Excerpted data:
+++
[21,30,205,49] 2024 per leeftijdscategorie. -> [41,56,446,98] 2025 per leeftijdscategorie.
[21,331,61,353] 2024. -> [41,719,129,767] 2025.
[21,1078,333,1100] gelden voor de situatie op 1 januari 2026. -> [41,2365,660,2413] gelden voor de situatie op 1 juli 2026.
+++
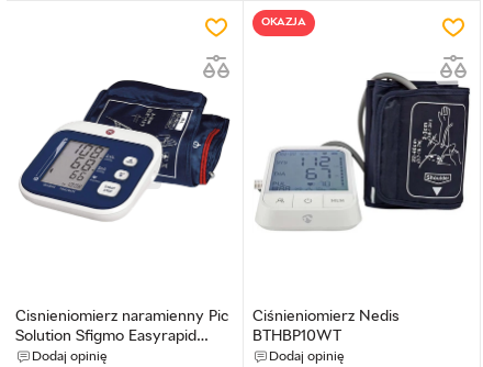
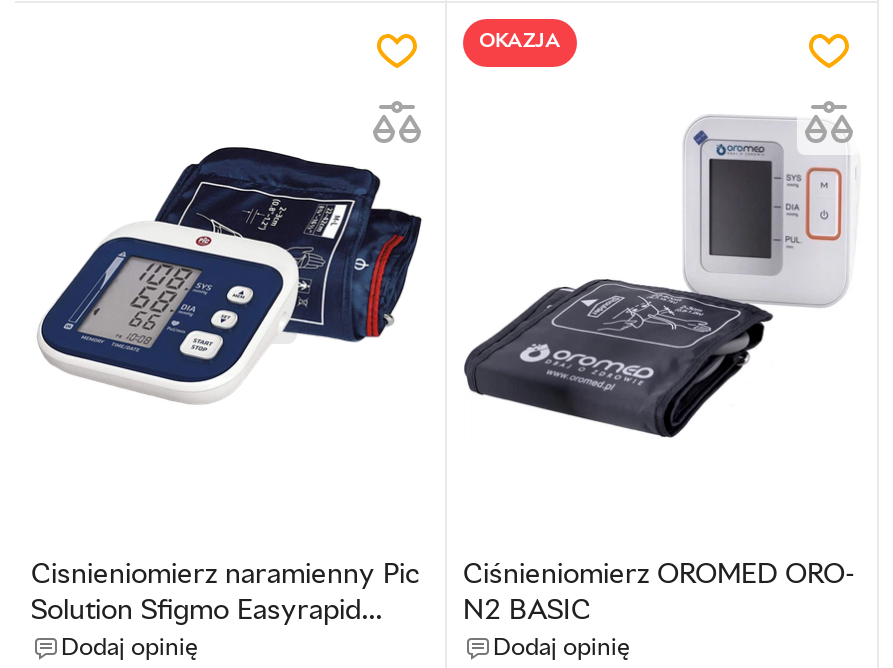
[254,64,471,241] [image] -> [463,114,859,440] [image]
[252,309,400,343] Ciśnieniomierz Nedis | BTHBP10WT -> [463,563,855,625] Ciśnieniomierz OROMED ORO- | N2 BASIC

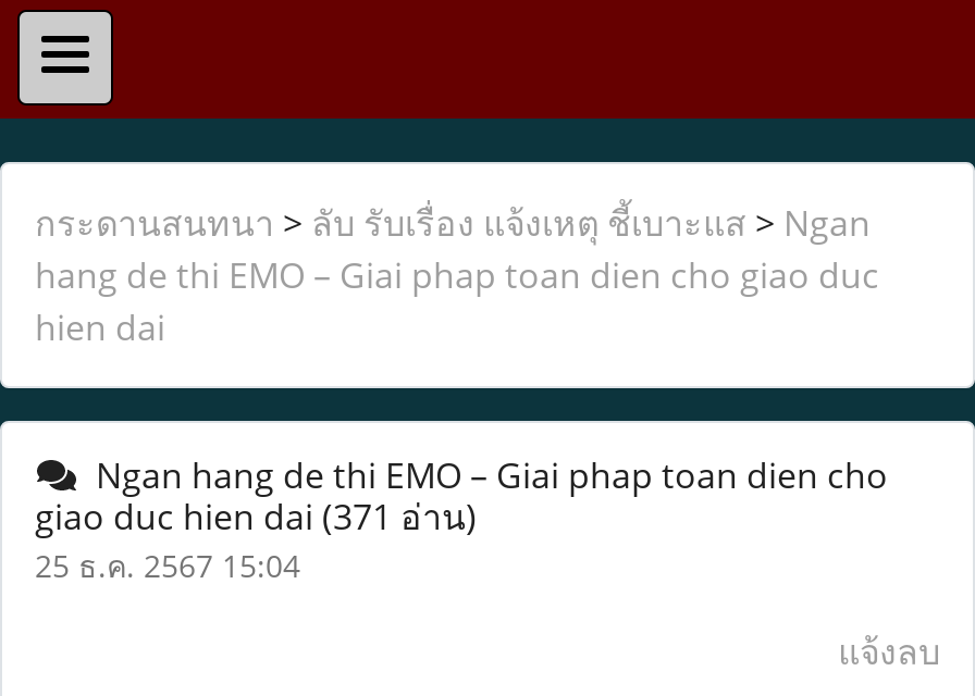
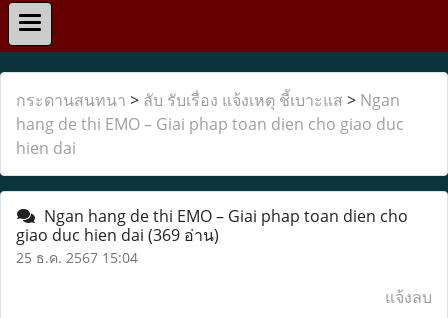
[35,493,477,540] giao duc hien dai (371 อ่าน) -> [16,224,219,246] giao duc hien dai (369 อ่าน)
+++
Starting at the line above that holds "[21,30,205,49] 2024 per" and ending at the line that holds "[21,1078,333,1100] gelden voor", transcribe each line exactly and include no other lines.

[21,30,205,49] 2024 per leeftijdscategorie. -> [41,56,446,98] 2025 per leeftijdscategorie.
[21,331,61,353] 2024. -> [41,719,129,767] 2025.
[21,1078,333,1100] gelden voor de situatie op 1 januari 2026. -> [41,2365,660,2413] gelden voor de situatie op 1 juli 2026.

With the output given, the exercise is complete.